It will be noticed that there is very little peat here and all of it was below O.D. The upper four feet of the clayey peat (f) looked as if the vegetable matter had been transported, perhaps from peat beds being destroyed by the river higher up, and been carried down in flood with the clay, while the lower four feet of peat (h) was only a cleaner sample of the same, before the river had cut down into the clay. The trees in both f and h were not trees that had grown on the spot and had been blown down, but were broken, water-worn, and evidently transported.

Fig. 4. Section seen in pit dug for material for making up the roadway east of the new bridge over the Ouse by the railway station. Ely, 1910.

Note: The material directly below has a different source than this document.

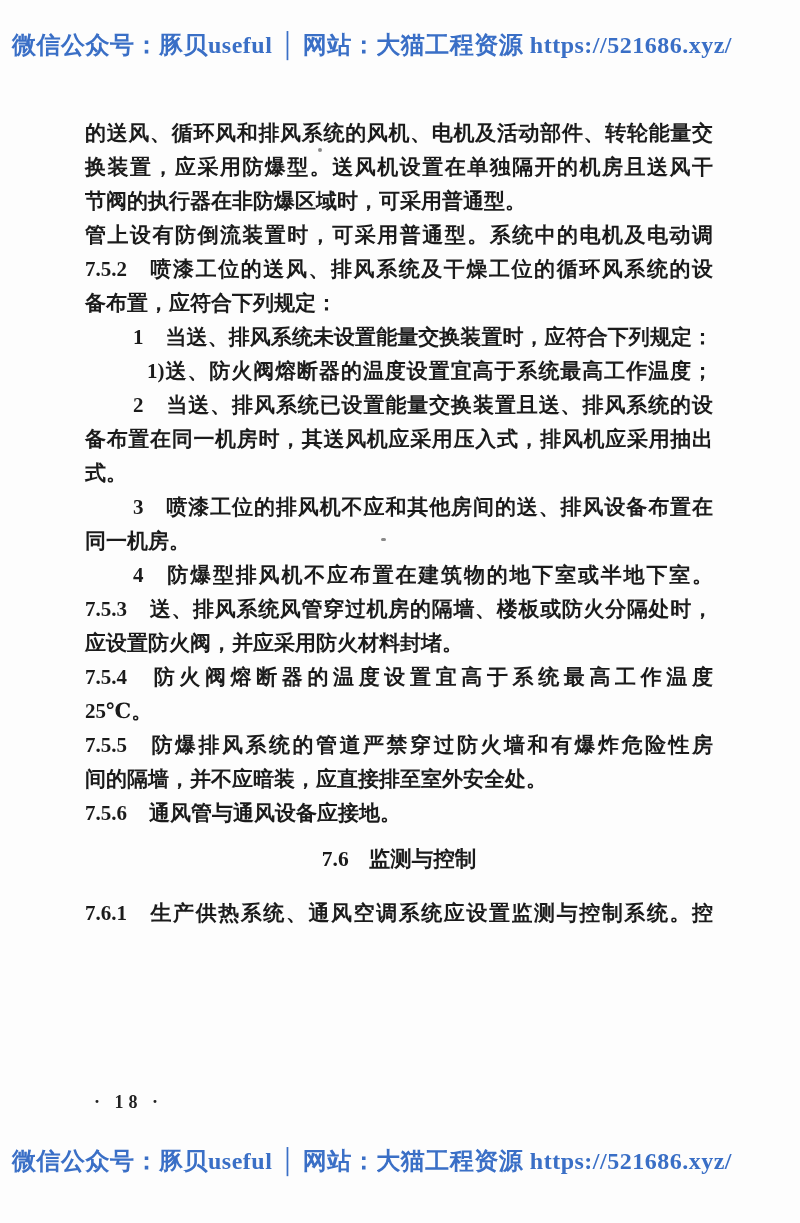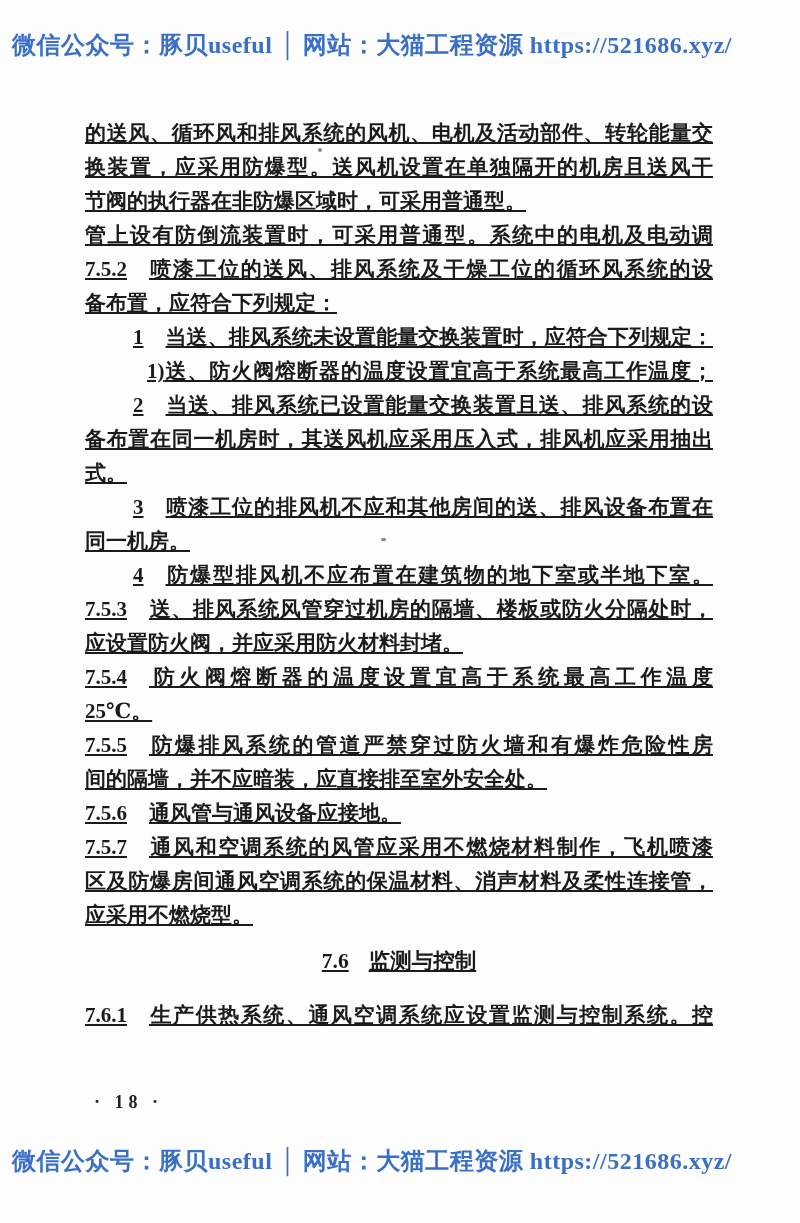"的送风、循环风和排风系统的风机、电机及活动部件、转轮能量交" .line { text-decoration: underline -> none }
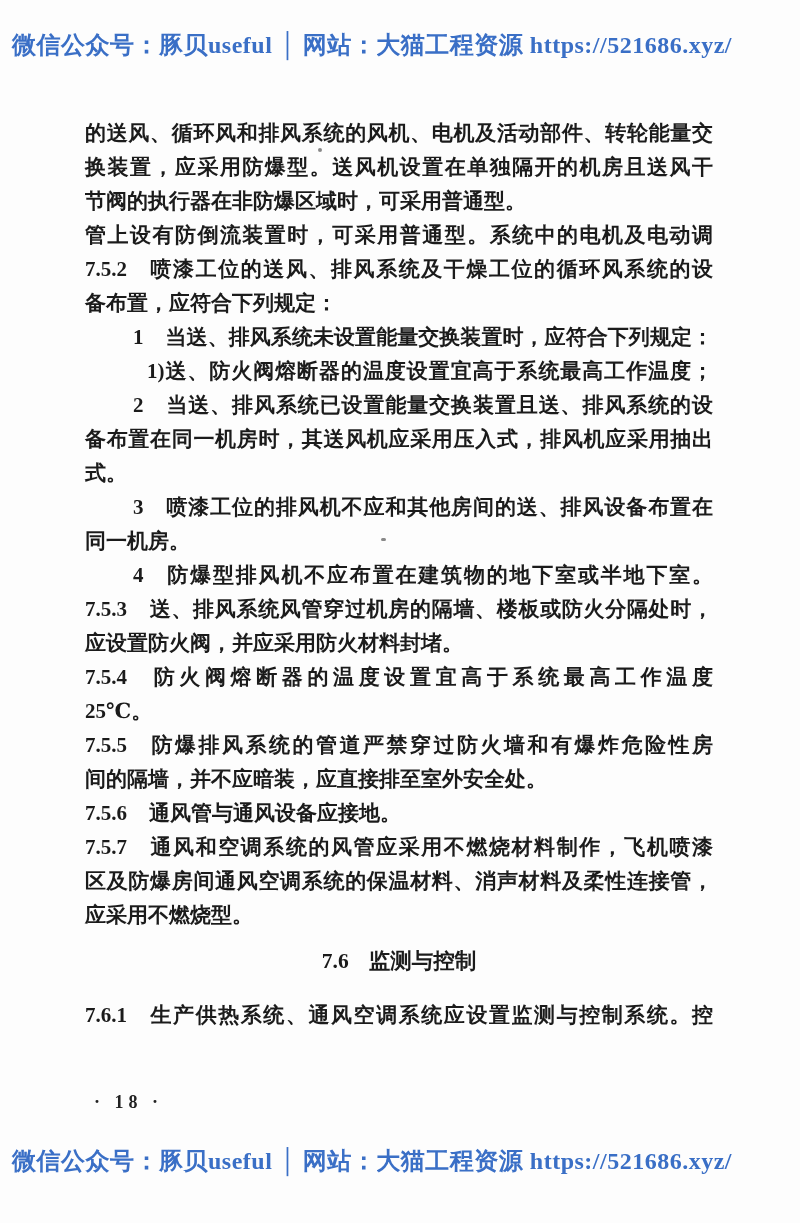"7.5.7 通风和空调系统的风管应采用不燃烧材料制作，飞机喷漆" div.block { html: <div> <div><span>7.5.7</span><span>通风和空调系统的风管应采用不燃烧材料制作，飞机喷漆</span></div> <div><span>区及防爆房间通风空调系统的保温材料、消声材料及柔性连接管，</span></div> <div><span>应采用不燃烧型。</span></div> </div> -> none }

If now we travel about 30 miles a little west of north we shall arrive near the shore of the Wash about half way across its southern coast line at Sutton Bridge. Here I had an opportunity of seeing the material of which the alluvium is composed. With a view to securing a sound base for the foundation of the piers of the Midland and Great Northern Railway bridge an excavation was made through the whole of the Fen Beds down to the Boulder Clay which as I have already stated was reached at a depth of 73 feet. The clerk of the works kindly gave me the following measurements (Fig. 5).

Fig. 5. Section seen at Sutton Bridge.

Here again we see that the only peat is a bed between three and four feet in thickness of mixed loam and peat more than 40 feet below mean sea level.

From these sections it is clear that along the direct and more permanent outfall from Cambridge to the north, peat forms but a small part of the Fen Beds.

Peat is a substance of so much value as fuel, of such importance to the agriculturist, of such commercial value in what we may call its by-products, and of such scientific interest in the history of its formation and the remains which its antiseptic properties have preserved, that it has, as might be expected, a large literature of its own.

I have before me a list of more than 150 references to peat or to the Fens.